Carolina Gómez-Ávila 13 de septiembre de 2020
Digamos que un día su ánimo le pide ayudar al
necesitado. Quizás no sabe que el hambre sea una de esas calamidades que nunca
vienen solas y supone que, al calmarla en otro, lo dejará sin problemas. De
modo que elige dar de comer al necesitado.
En el proceso nota que esto lo reconforta tanto que
quisiera conservar la sensación, así que decide tomar algunas fotos. En esta
aparece usted cocinando, en esa repartiendo raciones con algunos otros que
también quieren ayudar, en aquella otra está el necesitado. Si usted tiene
suerte lo verá sonreír para la cámara y mostrar agradecimiento; si la tiene él,
lo verá saciar su hambre fingiendo que no está desesperado mientras usted lo
humilla inmortalizando el momento.
Por supuesto que las fotos terminarán en sus redes sociales
—las de usted, el generoso— donde propios y extraños lo aplaudirán por haber
hecho el bien. Sí, en parte usted hizo el bien. Pero lo que creyó hacer por el
hambriento en realidad lo hizo para alimentar su vanidad, la espiritual.

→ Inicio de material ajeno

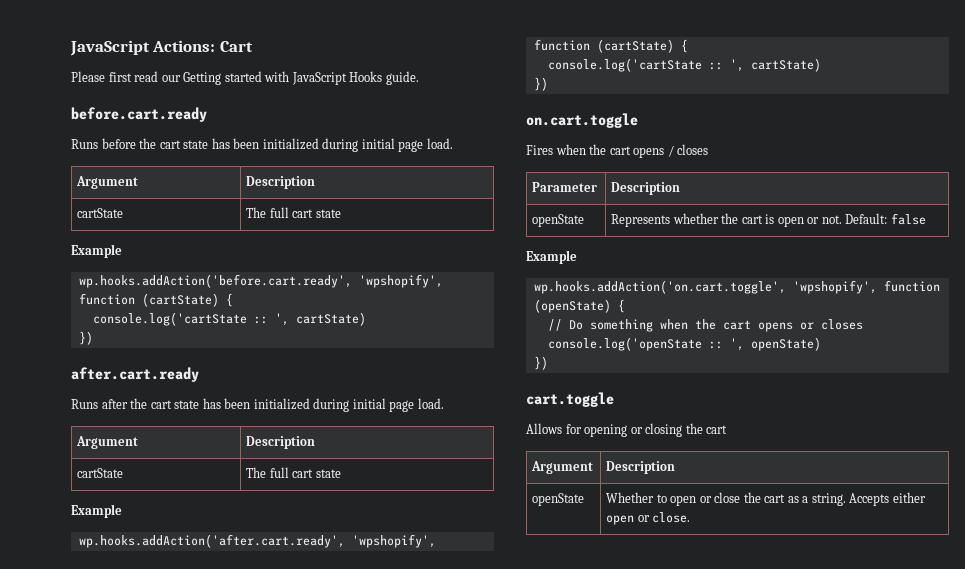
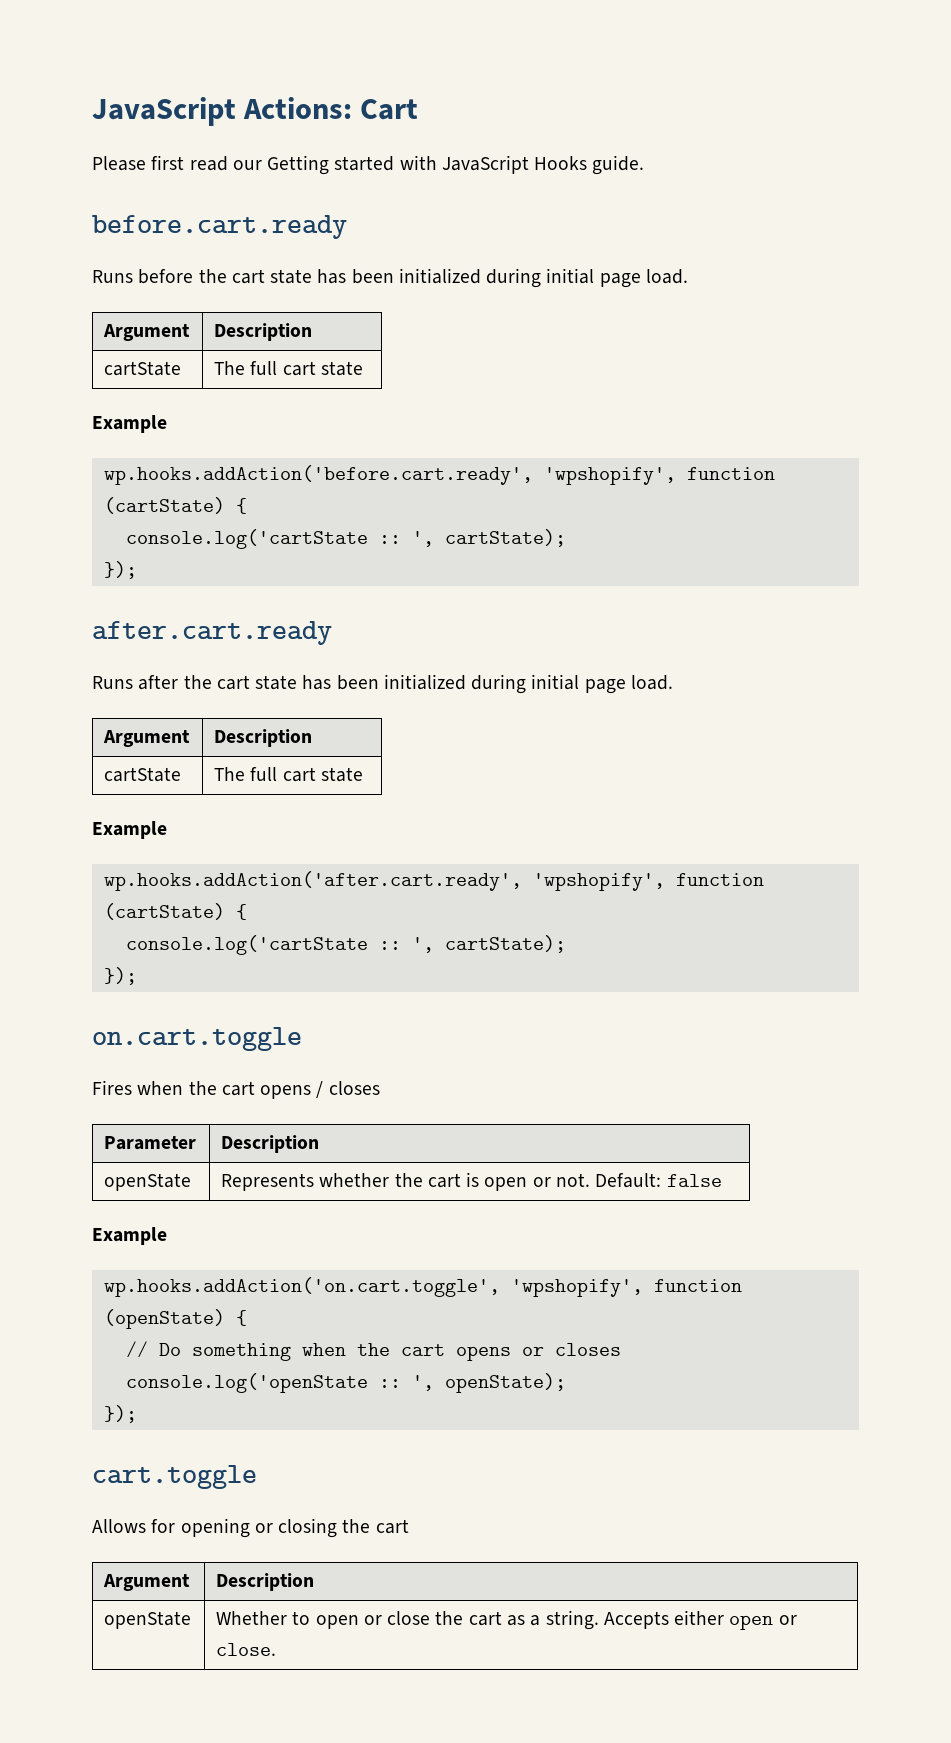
[295,312,366,326] [78,331,93,345] cartState) // }) -> [444,529,566,547] [103,561,137,579] cartState); // });
[750,58,821,72] [533,77,548,91] cartState) // }) -> [444,935,566,953] [103,967,137,985] cartState); // });
[750,337,821,351] [533,356,548,370] openState) // }) -> [444,1373,566,1393] [103,1405,137,1423] openState); // });

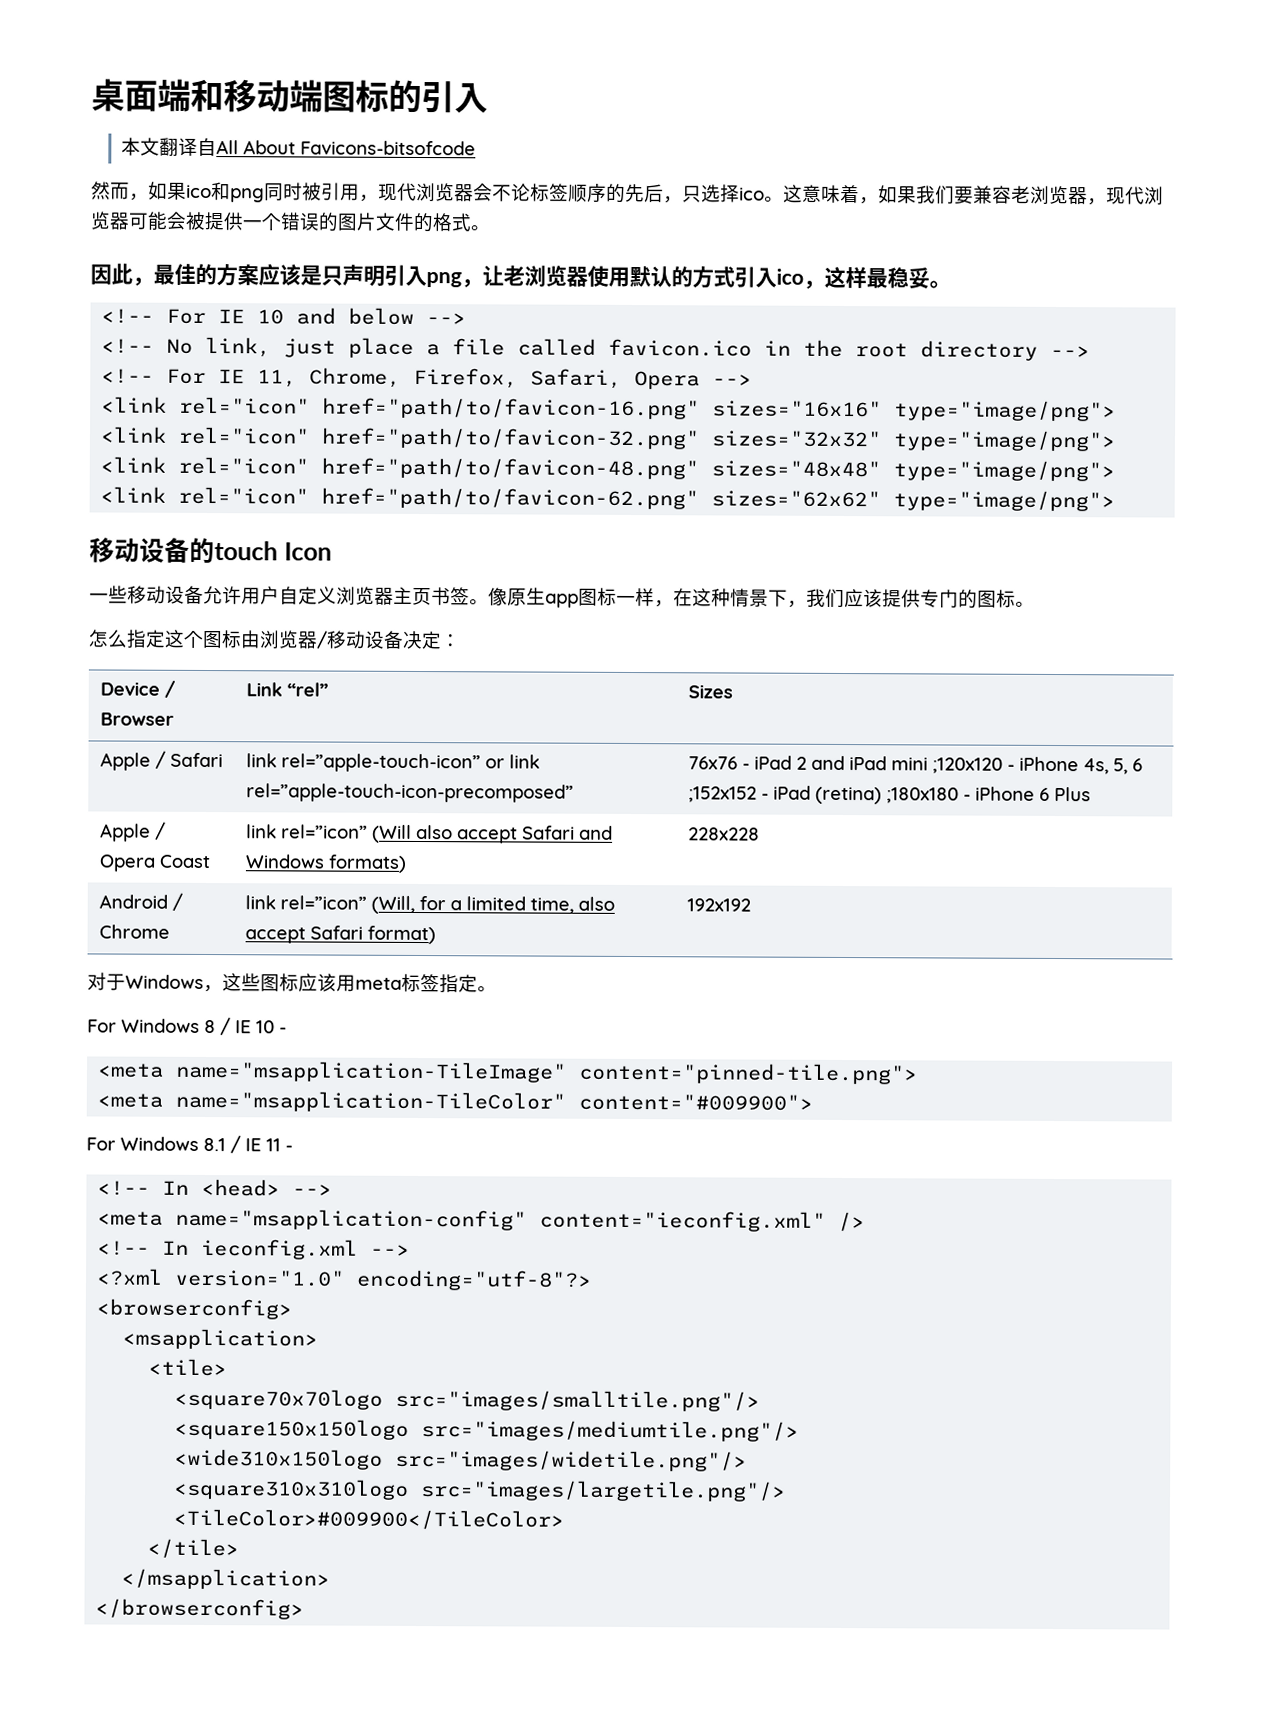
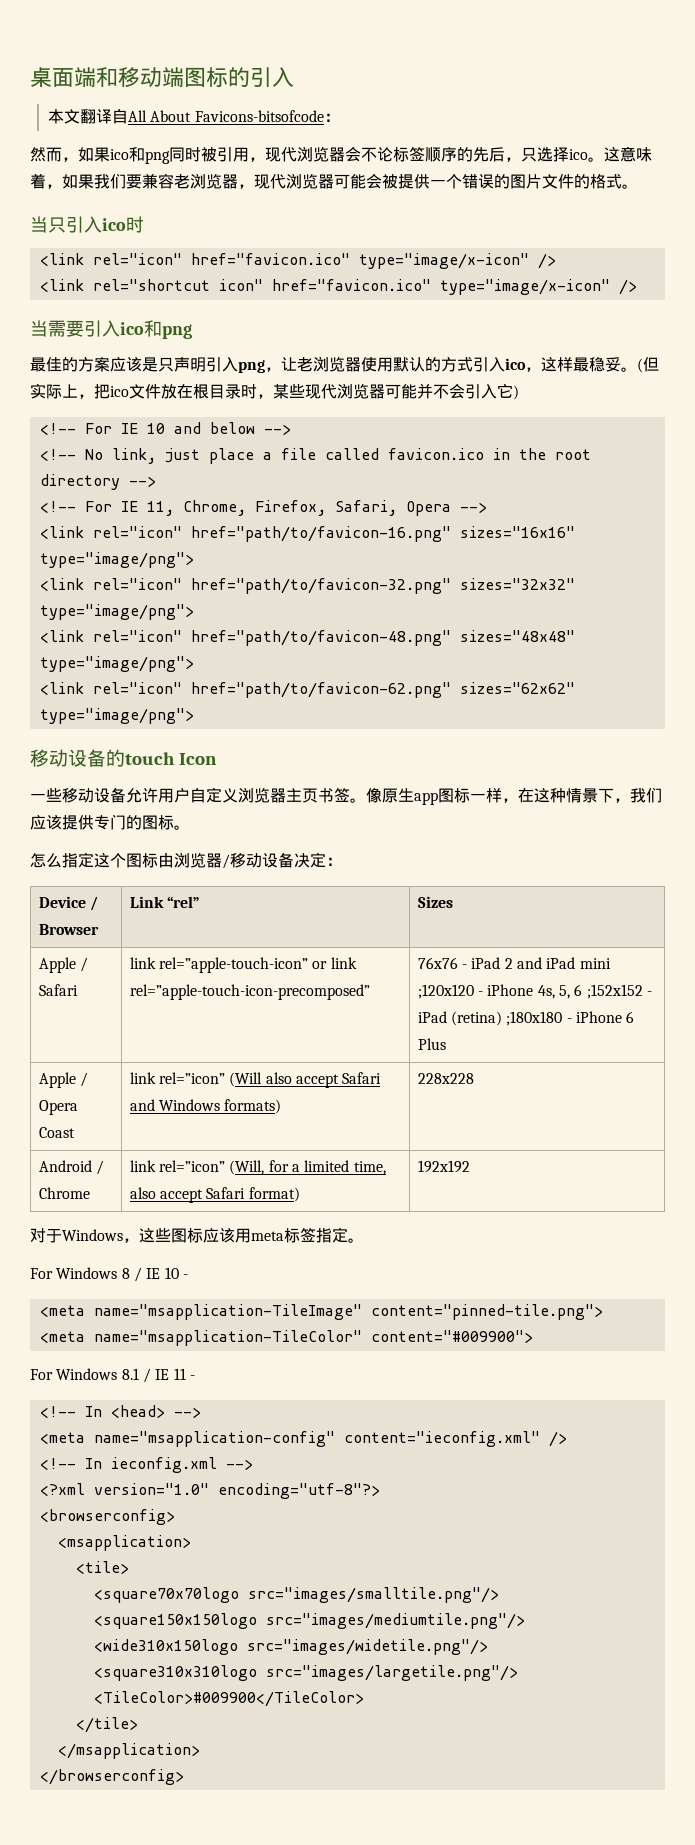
(476, 148) none -> [323,113,340,122] ：
[90,263,154,286] 因此， -> [30,216,144,233] [39,253,556,269] [39,279,637,295] [30,320,192,339] 当只引入ico时 // <link rel="icon" href="favicon.ico" type="image/x-icon" /> // <link rel="shortcut icon" href="favicon.ico" type="image/x-icon" /> // 当需要引入ico和png //
(951, 284) none -> [637,357,659,373] [30,383,519,400] (但实际上，把ico文件放在根目录时，某些现代浏览器可能并不会引入它)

Digamos que usted quiere hacer amigos y en las redes
sociales se muestra tolerante con todo el que llega. No importa si lo agreden
los incontinentes o los que cobran por eso, porque usted camina sobre las
aguas. No devuelve insultos y adopta una elegante indiferencia, sin segregar a
nadie; es decir, actúa la tolerancia. Usted pensará que hace bien, pero sólo
intenta controlar lo que los demás piensan de usted, al precio de su respeto
por sí mismo. Lo hizo por lograr aceptación.
Un paso más. Digamos que usted quiere practicar el
recto proceder, esa cosa tan poco apreciada que es hacer lo correcto y que a
menudo queda en entredicho porque nace en su íntima apreciación sobre lo que es
bueno y lo que es malo. Pero igual, digamos que usted se asoma más allá del
gamelotal, atisba lo que es lo correcto y decide que quiere proceder así en su
vida.
Entonces da de comer al hambriento y no se le ocurre
fotografiar el proceso y logra armonizar la tolerancia con el respeto por sí
mismo sin dar espacio a quienes lo insultan para creerse aceptado. Y huye de
eufemismos y llama a las cosas por su simple y a veces duro nombre.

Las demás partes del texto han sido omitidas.